Bingo! A truly great line.
“We have forgotten that what worship costs is more important than how worship comforts us or how it serves our agendas.”
Great way to conclude the article. This was really good.
Wow! Short, yet powerful. Those verses from 2 Samuel are so rich with the depth of David’s heart and his love for God. Like him, I’m continually confronted with my own failures as a man. I would hope to have a heart like his that is ready to seize every opportunity to offer myself up in sacrifice. Good stuff.
David, Such concentrated truth! Well said. I have been in a church that is all about preparing for this day. The leadership instructs the people to do what you have said, “intice”. That is what is done in grocery stores when we were told to “face” the isles and “set-up” the produce. All “appearances” are to be neat and polished. The appeal to the eye is not what we are about. Neither are we gloom and doom. This has been our problem for more than a generation. We are to be Spirit filled and that takes on a whole new… Read more »
Note God permits us to spend as extravagantly as our hearts call us to do in worship. As long as we are spending for the sole purpose of exalting Jesus. It’s important to remember the next time you see a church overspending on facilities…
Is the calling of our hearts a reliable measure of what we should do?
I don’t think Christians are to be focused on things material during worship.
You can’t serve two masters.
I agree. Though the point of regular giving is very precisely one of prioritization. As my dad preaches during his stewardship sermons: share with me your calendar and your checkbook and I’ll tell you who you worship…
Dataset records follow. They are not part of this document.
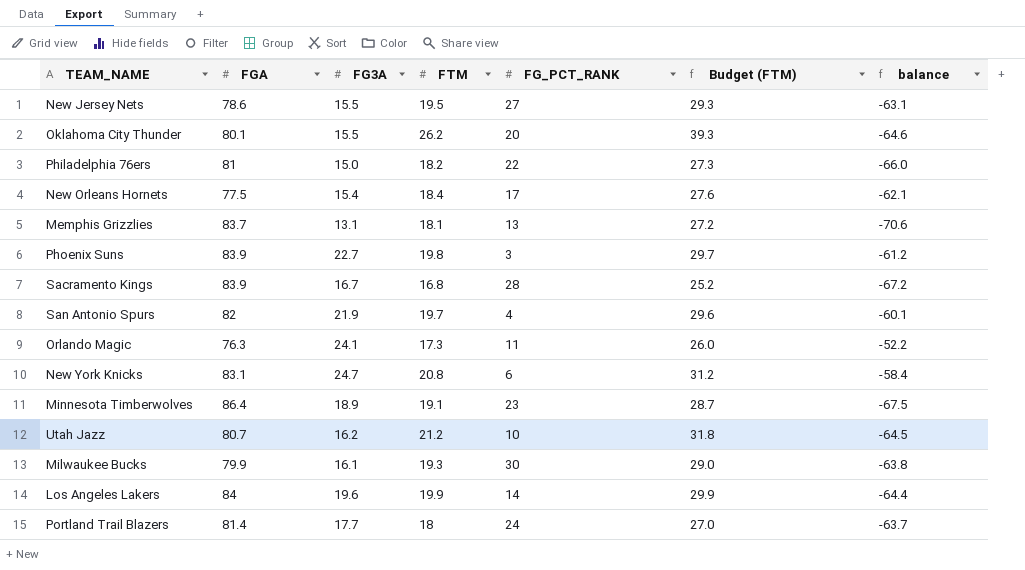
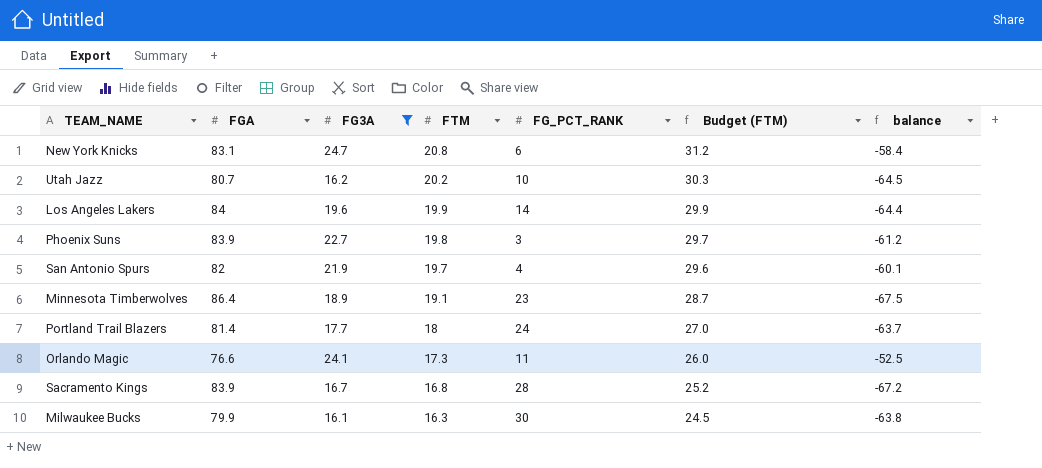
filter: none -> FG3A >= 16.1
row order: none -> FTM descending
Utah Jazz | FTM: 21.2 -> 20.2
Utah Jazz | Budget (FTM): 31.8 -> 30.3
Orlando Magic | FGA: 76.3 -> 76.6
Orlando Magic | balance: -52.2 -> -52.5
Milwaukee Bucks | FTM: 19.3 -> 16.3
Milwaukee Bucks | Budget (FTM): 29.0 -> 24.5

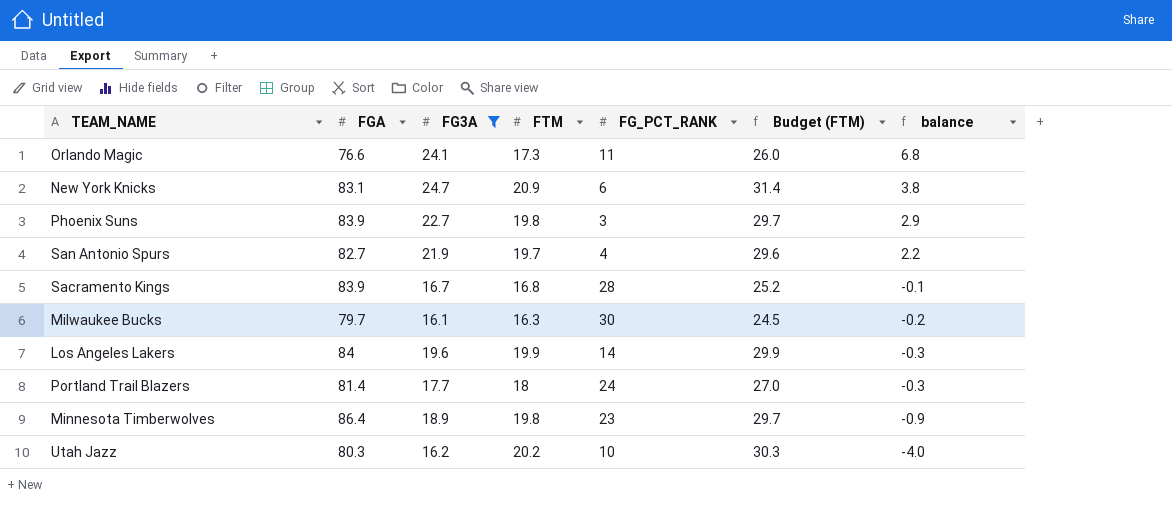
row order: FTM descending -> balance descending
column balance | formula: [FG3A] - [FGA] -> [FG3A] - [FTM]
New York Knicks | FTM: 20.8 -> 20.9
New York Knicks | Budget (FTM): 31.2 -> 31.4
San Antonio Spurs | FGA: 82 -> 82.7
Milwaukee Bucks | FGA: 79.9 -> 79.7
Minnesota Timberwolves | FTM: 19.1 -> 19.8
Minnesota Timberwolves | Budget (FTM): 28.7 -> 29.7
Utah Jazz | FGA: 80.7 -> 80.3

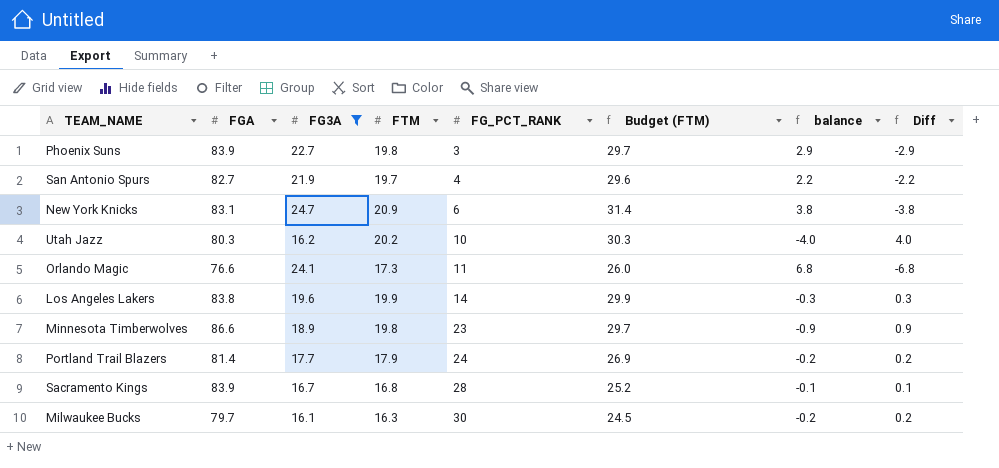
row order: balance descending -> FG_PCT_RANK ascending
column Diff | formula: none -> [FTM] - [FG3A]
Los Angeles Lakers | FGA: 84 -> 83.8
Minnesota Timberwolves | FGA: 86.4 -> 86.6
Portland Trail Blazers | FTM: 18 -> 17.9
Portland Trail Blazers | Budget (FTM): 27.0 -> 26.9
Portland Trail Blazers | balance: -0.3 -> -0.2

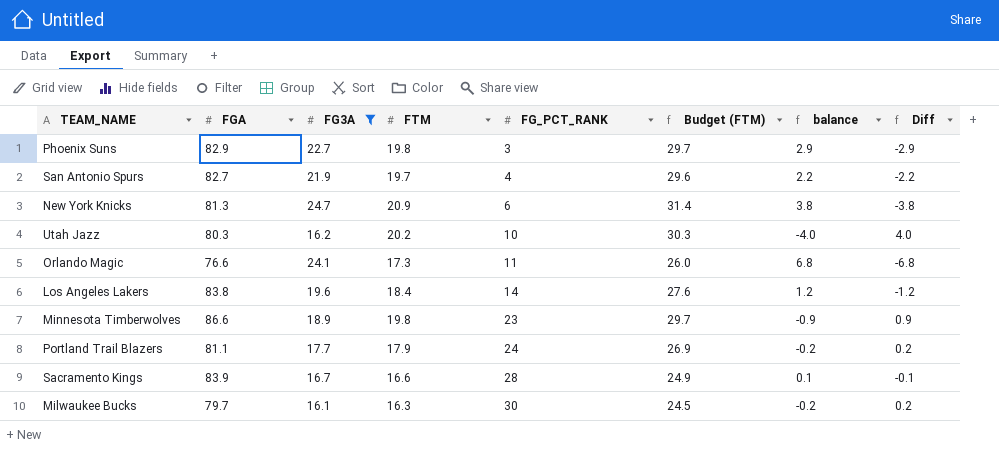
Phoenix Suns | FGA: 83.9 -> 82.9
New York Knicks | FGA: 83.1 -> 81.3
Los Angeles Lakers | FTM: 19.9 -> 18.4
Los Angeles Lakers | Budget (FTM): 29.9 -> 27.6
Los Angeles Lakers | balance: -0.3 -> 1.2
Los Angeles Lakers | Diff: 0.3 -> -1.2
Portland Trail Blazers | FGA: 81.4 -> 81.1
Sacramento Kings | FTM: 16.8 -> 16.6
Sacramento Kings | Budget (FTM): 25.2 -> 24.9
Sacramento Kings | balance: -0.1 -> 0.1
Sacramento Kings | Diff: 0.1 -> -0.1

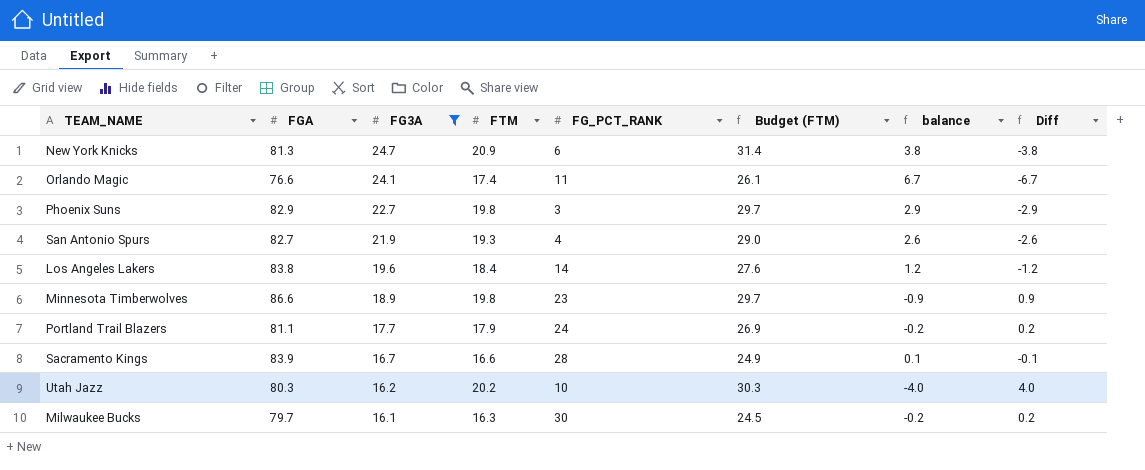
row order: FG_PCT_RANK ascending -> FG3A descending
Orlando Magic | FTM: 17.3 -> 17.4
Orlando Magic | Budget (FTM): 26.0 -> 26.1
Orlando Magic | balance: 6.8 -> 6.7
Orlando Magic | Diff: -6.8 -> -6.7
San Antonio Spurs | FTM: 19.7 -> 19.3
San Antonio Spurs | Budget (FTM): 29.6 -> 29.0
San Antonio Spurs | balance: 2.2 -> 2.6
San Antonio Spurs | Diff: -2.2 -> -2.6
Ask the woman who anointed him with fragrant oil?
Chris,
All callings are from the heart. One is of grace, the other is of the flesh. Our duty is to be able to distinguish the difference.
One might hope some things come from a mind shaped by Word and Spirit.
And the Holy Spirit uses the Word to speak to hearts, guide us, lead us and draw us into extravagant worship – as Greg said before this little excursion.
Thus I mentioned the Spirit working with Word to shape mind. As for the heart, let’s not forget Jeremiah 17:9. That is, after all, what God has said in his Word.
If a church uses gimmicks to catch them, them they will have to keep coming up with even more tricky gimmicks in order to keep them. Yet if you use Christ to catch them, they will never be lost.
Amen.
I think the church should draw on its liturgical heritage. Liturgy always puts the spotlight on God orienting all things to him.